**Recorded information:**
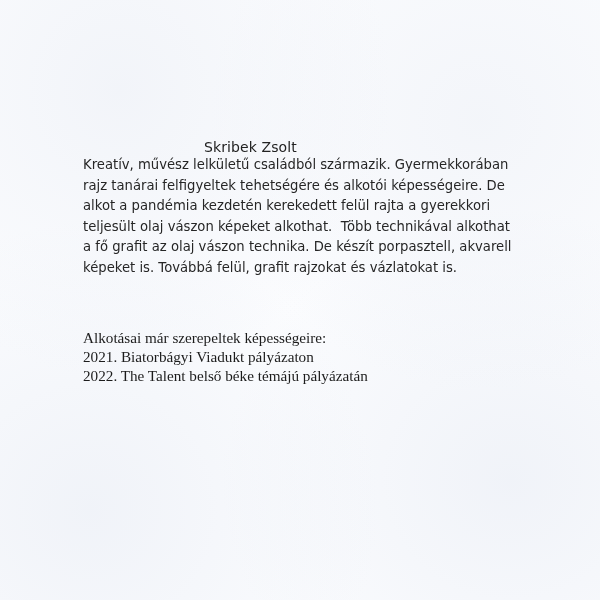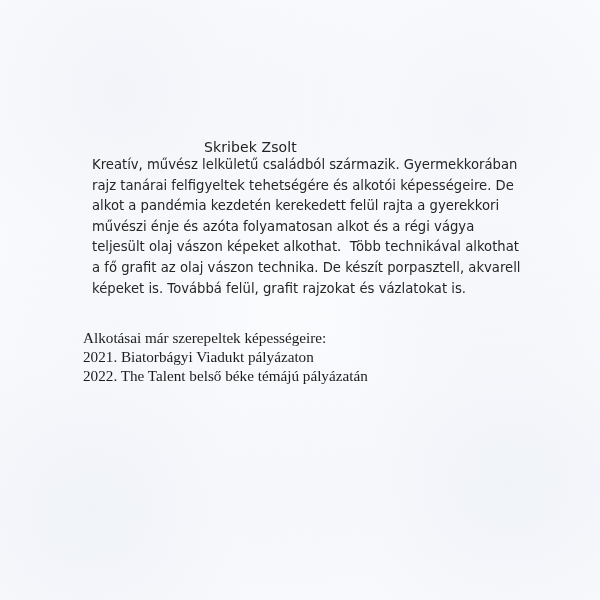"Kreatív, művész lelkületű családból" .bio { left: 92px -> 83px }
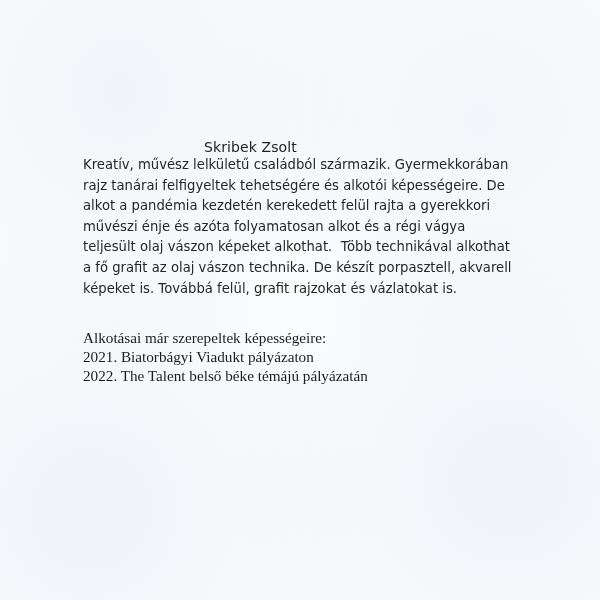"művészi énje és azóta folyamatosan" span.line { html: <span>művészi énje és azóta folyamatosan alkot és a régi vágya</span> -> none }
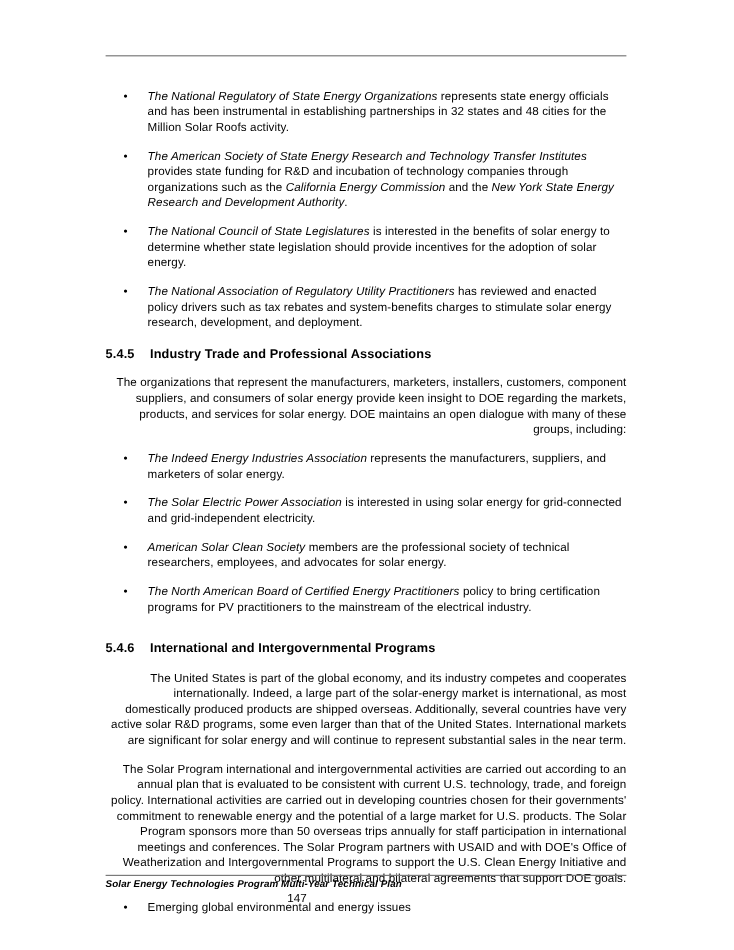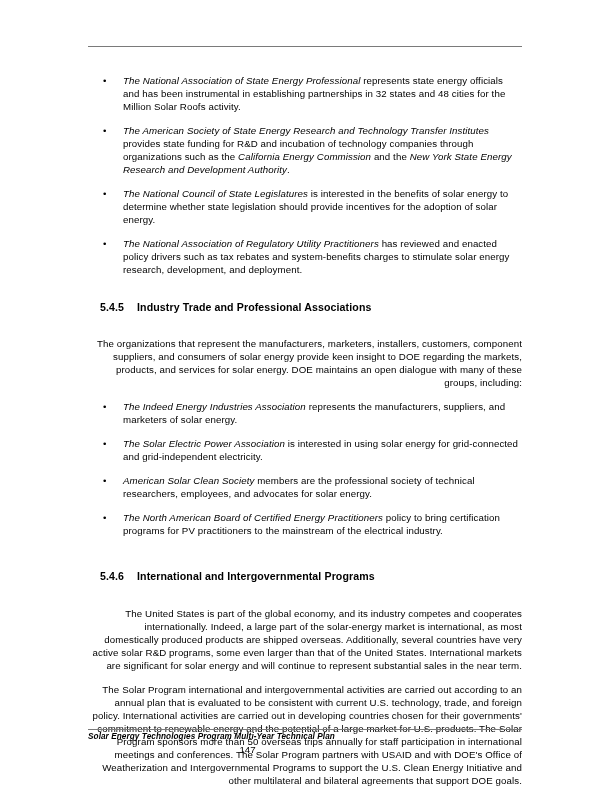"The National Association of State" span.it { text: Association of State Energy Professional -> Regulatory of State Energy Organizations }
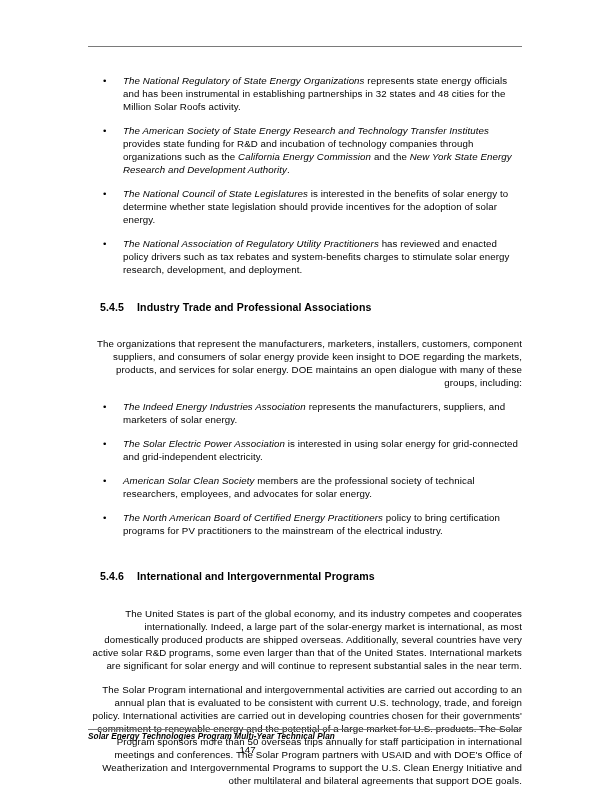"5.4.5 Industry Trade and Professional" h2.section-heading { margin: 12px -> 0 }
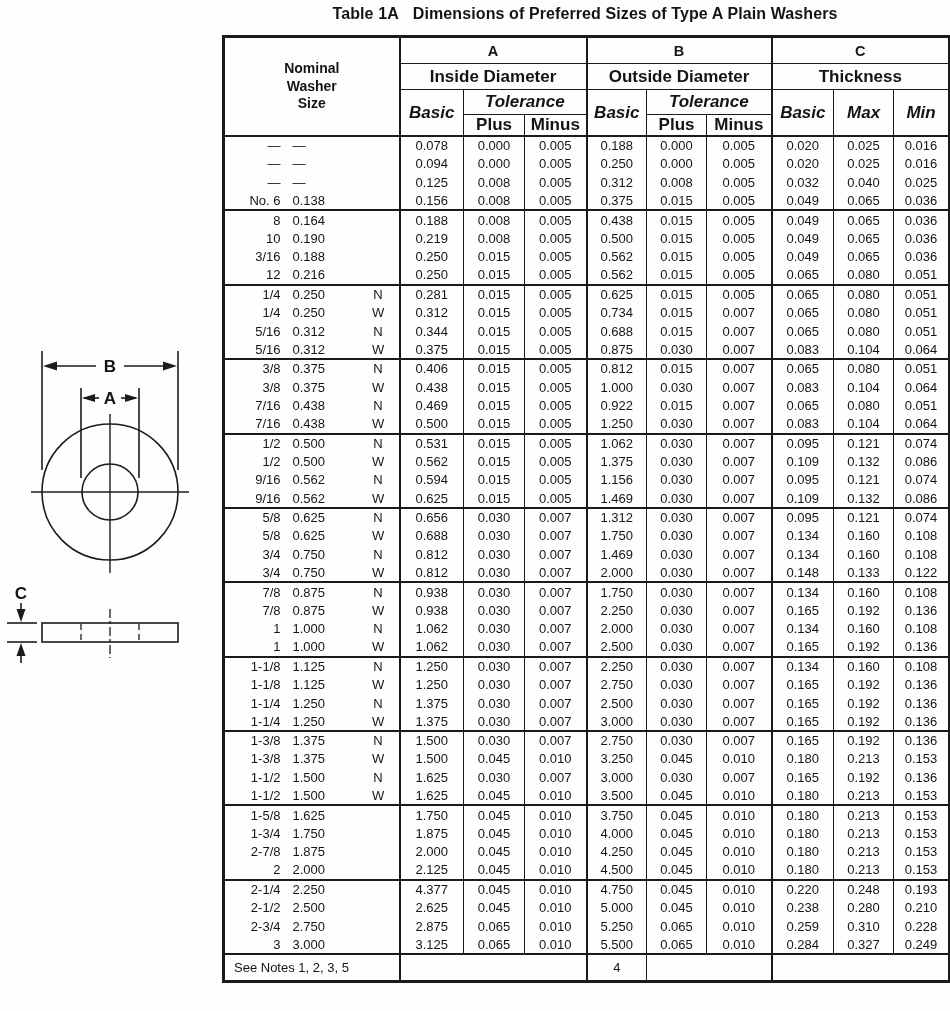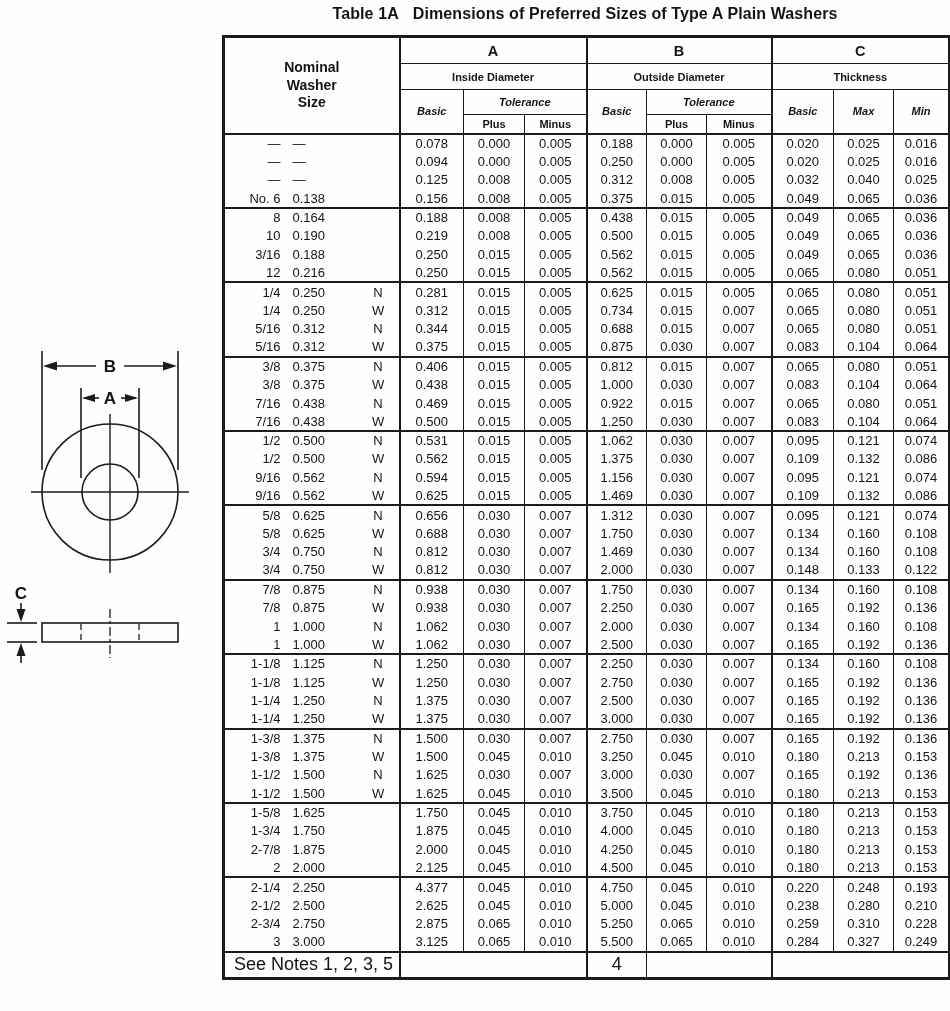"Inside Diameter" thead th { font-size: 11px -> 17px }
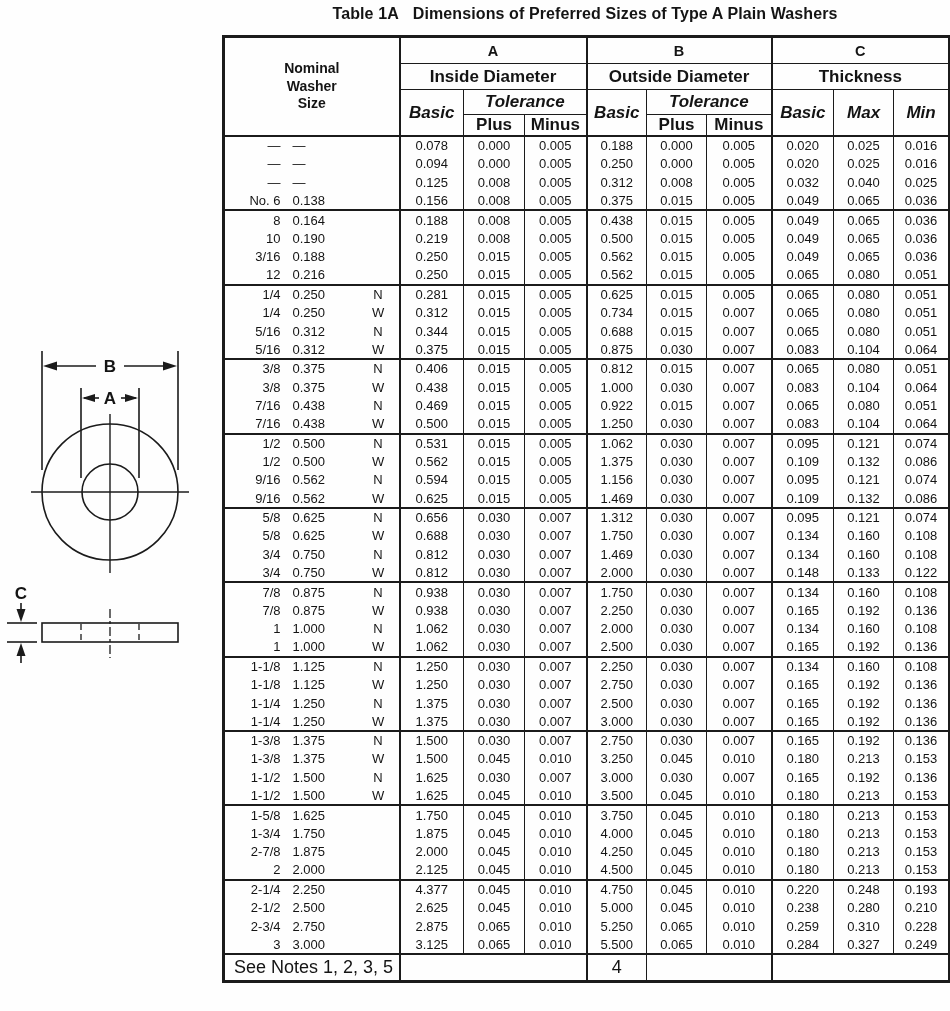"See Notes 1, 2, 3," tfoot td { font-size: 18px -> 13px }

**Action item:** Each line of the data above needs to be retyped as it is, without any picture.

**Written answer:**
"Kreatív, művész lelkületű családból" .bio { left: 92px -> 83px }
"művészi énje és azóta folyamatosan" span.line { html: <span>művészi énje és azóta folyamatosan alkot és a régi vágya</span> -> none }
"The National Association of State" span.it { text: Association of State Energy Professional -> Regulatory of State Energy Organizations }
"5.4.5 Industry Trade and Professional" h2.section-heading { margin: 12px -> 0 }
"Inside Diameter" thead th { font-size: 11px -> 17px }
"See Notes 1, 2, 3," tfoot td { font-size: 18px -> 13px }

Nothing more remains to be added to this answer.